Мальчишки смеялись над его волосами, потому что они смешно курчавились и торчали по бокам головы в форме пирамид, а макушку и лоснящийся лоб прикрывала такия. У него было квадратное лицо с толстыми губами и плоским носом, а ресницы завивались не слабее, чем волосы. Когда его спрашивали, откуда у него такие синие глаза, он с довольным видом сообщал, что его однажды даже приглашали сниматься в кино, вот какую замечательную внешность даровал ему Всевышний. Он часто улыбался, показывая крупные белые зубы с зажатой в них палочкой мисвака – арабской «зубной пасты», богатой фтором: ее мягкие волокна так хорошо очищают рот, что мусульманский Пророк, мир ему, советовал пользоваться ею еще 1400 с лишним лет назад. Турки со своими вкусными бубликами всегда стоял на привычном месте, высокий и крупный, в серой полосатой галабее – своей повседневной униформе, в складках которой скрывалось множество полезных вещиц и мелочей со всех уголков мира.
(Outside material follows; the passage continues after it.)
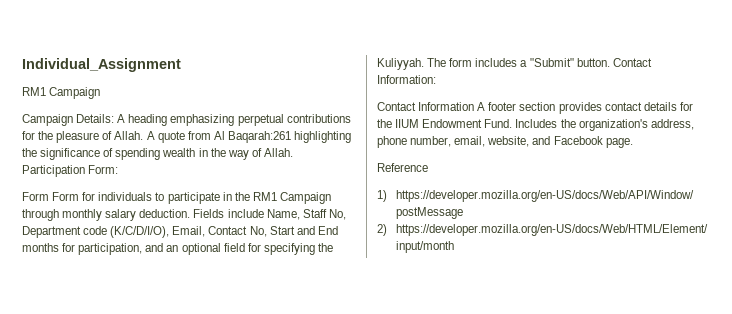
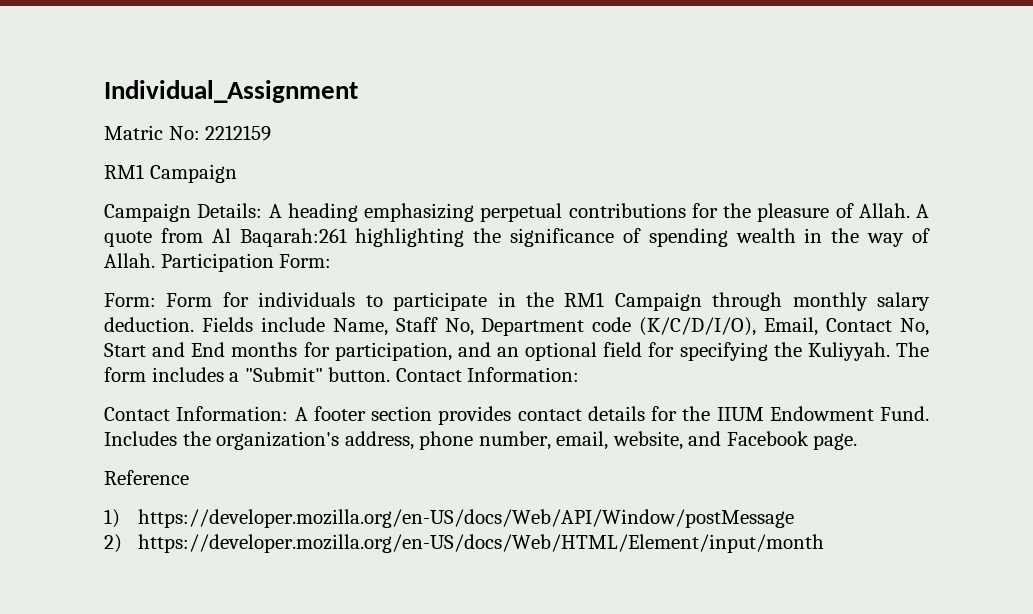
+ Matric No: 2212159
- Form Form for individuals to participate in the RM1 Campaign through monthly salary deduction.
+ Form: Form for individuals to participate in the RM1 Campaign through monthly salary deduction.
- Contact Information A footer section provides contact details for the IIUM Endowment Fund.
+ Contact Information: A footer section provides contact details for the IIUM Endowment Fund.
Своей насыщенной атмосферой Каир привязывал к себе, приглашая местных жителей пройтись вновь по своим улицам. Говорят, Нил – заколдованная река: каждый, кто испил его воды, непременно вернется сюда. Теперь и он и страна были моим домом, моим утешением.
После возвращения из Америки мои отношения с матерью не изменились. Мы вместе переехали из глинобитной хижины в Каир, в маленькую квартиру. Жили бедно, спали на одной кровати и питались самой дешевой едой, да и той не хватало. Мама пыталась работать, но платили мало. С возрастом ее приступы гнева только усилились.
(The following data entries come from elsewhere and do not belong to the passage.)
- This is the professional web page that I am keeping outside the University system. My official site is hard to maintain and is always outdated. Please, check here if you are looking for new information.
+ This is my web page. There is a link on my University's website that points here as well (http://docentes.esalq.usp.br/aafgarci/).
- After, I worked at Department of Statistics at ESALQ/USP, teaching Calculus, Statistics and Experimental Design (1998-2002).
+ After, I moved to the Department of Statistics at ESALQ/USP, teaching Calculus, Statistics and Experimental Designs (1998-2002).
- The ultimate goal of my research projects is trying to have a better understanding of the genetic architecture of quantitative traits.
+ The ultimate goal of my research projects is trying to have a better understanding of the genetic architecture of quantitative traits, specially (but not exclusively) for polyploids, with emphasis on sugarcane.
Однажды она так избила меня, что я снова попала в больницу. Я несколько дней не ездила в университет, потому что в трясущемся поезде мне было больно – ныли сломанные ребра. У меня было внутреннее кровотечение и синяки, как будто меня сбила машина. Корсет на шее, рука на перевязи, подбитый глаз, разбитая губа, лиловый синяк и два шва на щеке. Все однокурсники решили, что я попала в автокатастрофу; сложно было найти этому другое объяснение. И с этим трудно было поспорить: я действительно чувствовала себя так, словно меня переехало автобусом. Одна из преподавательниц заметила, что я вся в синяках и мучаюсь от боли, и решила помочь мне. Она считала своим долгом выяснить, кто это сделал. Преподавательница на самом деле желала мне добра и говорила очень искренне – это чувствовалось. Когда я рассказала ей, что дома меня избивает мать, она не удивилась. Ибо видала и не такое. Она взяла дело в свои руки, позвонила моему отцу и предложила ему поселить меня в университетском общежитии. Еще один ангел на моем пути, еще одно божье благословение. Бог всегда хранил и оберегал меня, посылая мне людей, которые защищали меня, заботились обо мне, помогали, становились мне как сестры, матери, братья и отцы. Пути Господни неисповедимы.